Additional functions can be found on the reference manual and more will be added in the coming months.

Denis,

nice that you made the effort for this package!

Regarding the blog post:

It would be even easier to follow (for me, anyways) if you would make explicit where you get all your probability estimates from, or if you simply make explicit which can be calculated from the data of the specific study, and which are educated guesses (I was and am still struggling with the first example in this regard).

Regarding your package:

I understand your choice of distributions for the Probabilistic Sensitivity Analysis is based on Lash et al. However, I still think the most plausible distribution would be a beta distribution. is there a specific reason you didn’t implement it?

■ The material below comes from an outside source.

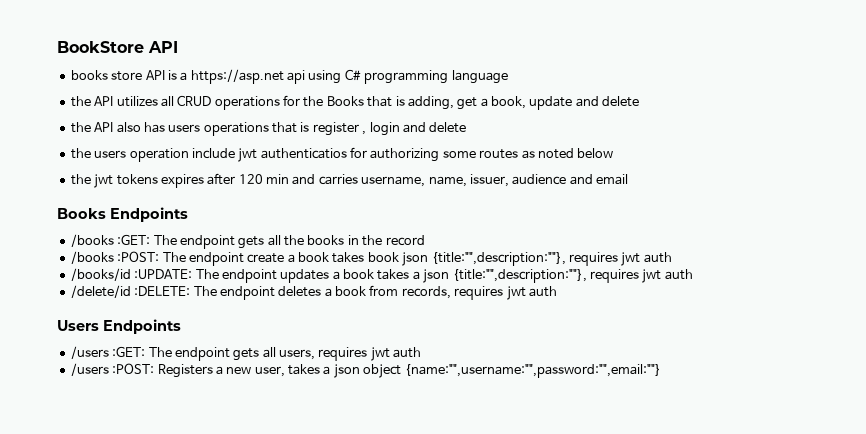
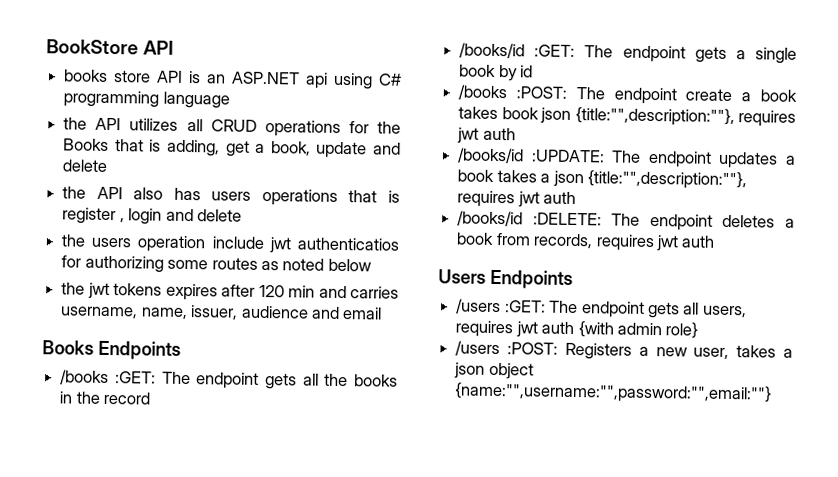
[180,69,284,84] a https://asp.net -> [206,71,301,85] an ASP.NET
(425, 240) none -> [459,42,797,64] [459,64,534,82] // /books/id :GET: The endpoint gets a single book by id
[70,285,131,298] /delete/id -> [457,210,524,227] /books/id
(422, 352) none -> [577,321,699,339] {with admin role}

Minor: in your “confounders” example it reads “Data, Counfounder”, but should be “Data, Confounder” it really doesn’t change anything, it just interrupts the reading flow ;-)

A general question:

Are you aware of approaches to bias analysis when the outcome is a continuous or count variable (i.e. not dichotomous)

Hi Guido,

Thanks for your comments!

The example used is unusual as the authors of the study had data on exposure prevalence among nonparticipants to the study. More often you only have info on the number of nonparticipating cases and controls, and thus you have to guess what would be the selection proportions. This is better than nothing and you can play with (and discuss) your guesses. So in this example all the selection probabilities were worked out based on the available data, and not guessed. I refer you to the book of Lash et al. for a detailed calculation.

As a first version for this package, I restrained the choice of probability distribution to only those 3, as it was the choices already available in the SAS macro developed by Lash et al. and in the episens Stata module. But the package is a work in progress and more functionalities will be added, including additional distributions. I was planning an update before the summer but it looks it will be more in July/August. To keep up-to-date, follow me on Twitter!

Regarding bias analysis and continuous/count variables, I’d go bayesian. See for example this book by Gustafson.

Cheers!